Ben, Osmanlı düşmanı birisi değilim. Hiç kimsenin de tarihe düşmanlık etmesini doğru bulmam.
Doğru bulmadığım bir başka konusu ise tarihin, ideolojiler arasında adeta pay edilerek, toplumun algısını yönetmek maksadıyla güncel siyasete ve dini anlayışlara malzeme edilmesidir.
Ama maalesef yıllardan beri bu milli ve manevi algı operasyonları, tarihi tahribat, yalan, iftira ve karama anlayışı devam etmektedir.
Aman bana ne, de, diyemiyorsun. Çünkü kalabalıklar, sesi fazla çıkana, ateşli örnekler verene kanıyor, inanıyor.
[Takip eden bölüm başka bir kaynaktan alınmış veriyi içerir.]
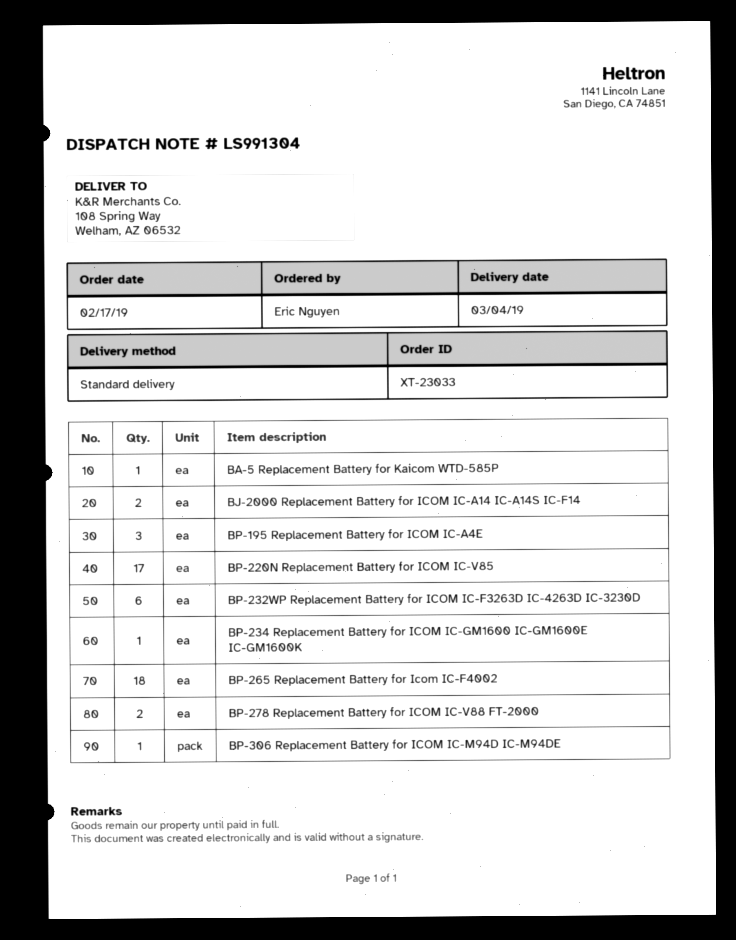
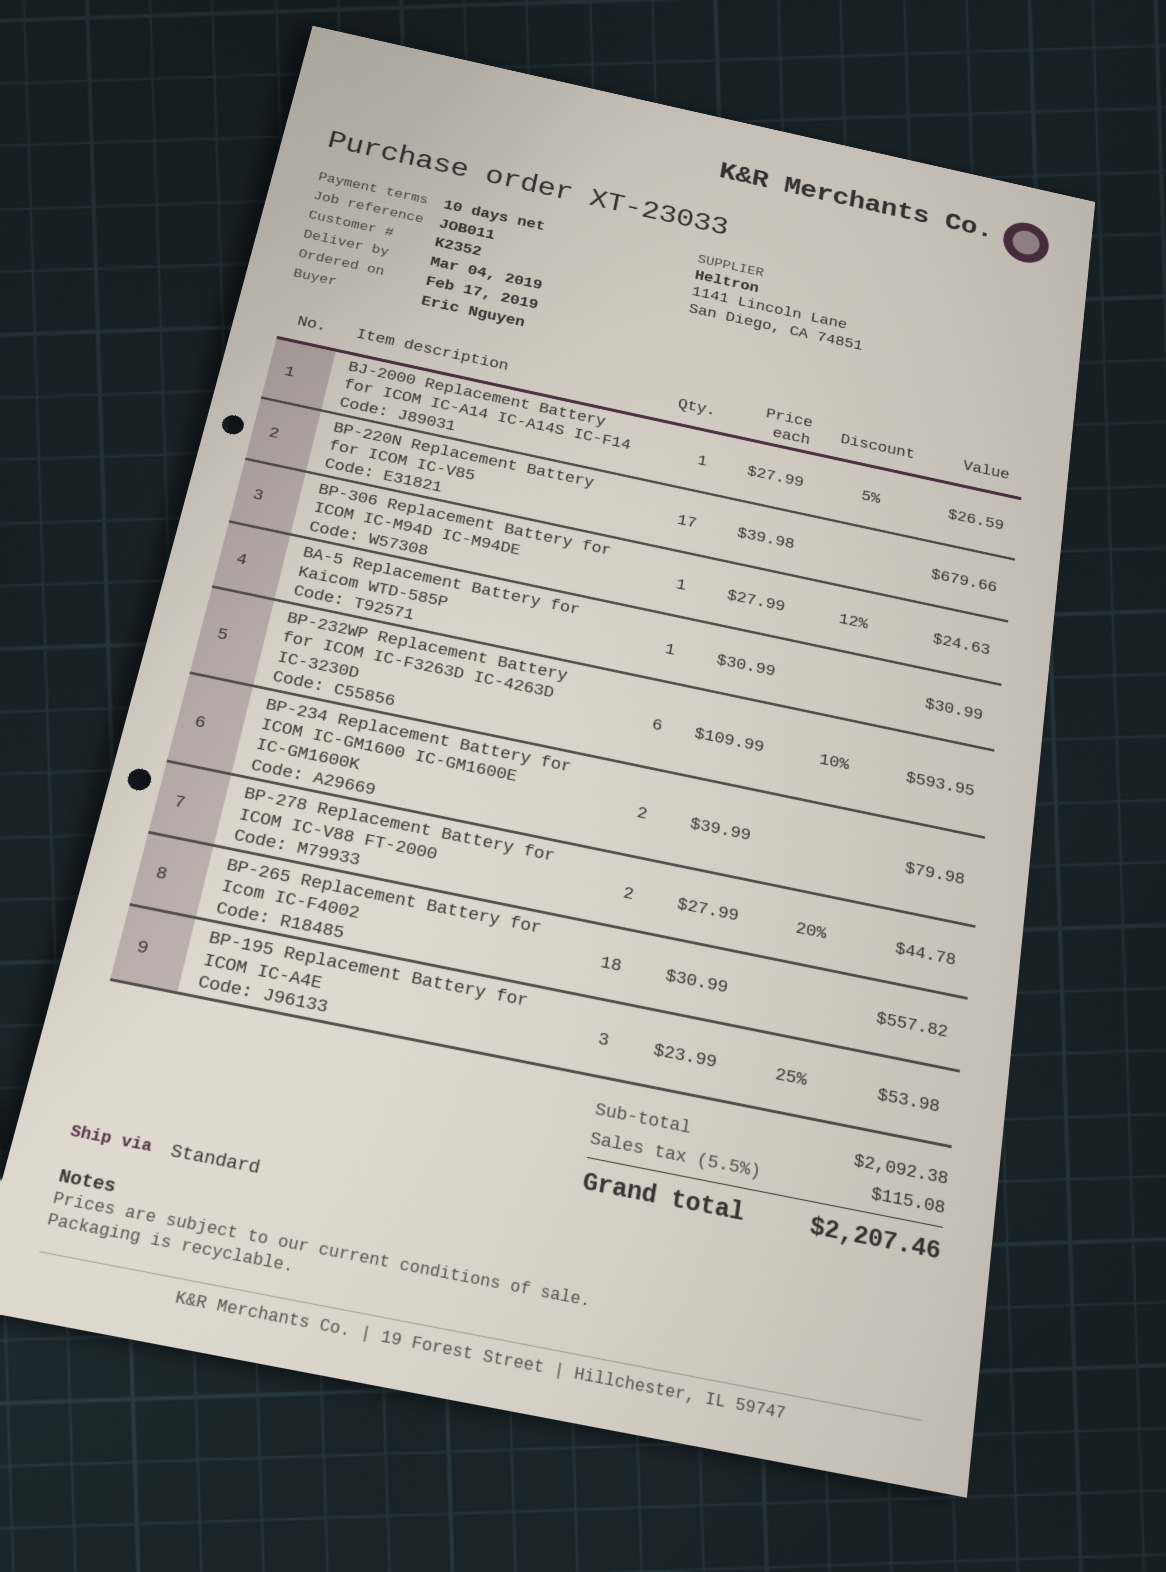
BJ-2000 Replacement Battery for ICOM IC-A14 IC-A14S IC-F14: 2 -> 1
BP-234 Replacement Battery for ICOM IC-GM1600 IC-GM1600E IC-GM1600K: 1 -> 2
Haliyle temeli yanlış olan bir algıya, doğruları ne kadar anlatırsan anlat, anlamıyor.
Mecburen işin içerisine giriyorsun ve bunun neticesinde arkayı toplamaktan ileriye adım atmaz hale geliyorsun.
Bu algı operasyonunun temel mantığını en kısa ve net olarak özetleyen Merhum Prof. Dr. Haydar Baş Hocamızdır.
Şöyle diyordu Üstadımız: "Cumhuriyetin kabulünün ilk döneminde, Cumhuriyetimizin kurucusu M. Kemal, saltanat yerine yeni bir yönetim biçimi olan cumhuriyeti getirirken; saltanatı, din biçiminde algılayanlar yeni yönetimi yani cumhuriyeti, saltanat karşıtı algılamak yerine, din karşıtı olarak algıladılar".
İşte bu algı bugün doruk noktaya çıkarılmak isteniyor. Osmanlıcılıktan, Osmanlı ruhundan bahsediliyor. Oysa bu ruhu arayanlar, o ruhun sahibini bile tanımıyor.
Birçok yazımda kaynaklarıyla beraber Osmanlının gayri Müslimlere tanıdığı siyasi, sosyal ve ekonomik ayrımcılıkları yazmış, bu toprakların asli unsuru olan yani Türklerin nasıl ikinci planda bırakıldığını, ötelendiğini anlatmıştım.
Örneğin bugünlerde çokça ismi zikredilen 2. Abdülhamit'in devlet ricalini (yönetim kadrosunu) de yazmıştım. Doktorundan bakanlarına, büyükelçilerinden valilerine, mimarlarından ekonomistlerine kadar hemen hepsi gayri müslim.
Osmanlı ruhu ile sözde inançları adına bugün şarkıcıları, sanatçıları, müziği, dansı, operayı, baleyi vs. reddedenler, yasak koyanlar o ruhun bu alanlardaki icraatlarını da bilmiyorlar. Birkaç örneğe bakalım!
Kayıtlarda Sultan Abdülmecid, ilk Saray tiyatrosunu Dolmabahçe kompleksi içinde inşa ettirildiği yazıyor.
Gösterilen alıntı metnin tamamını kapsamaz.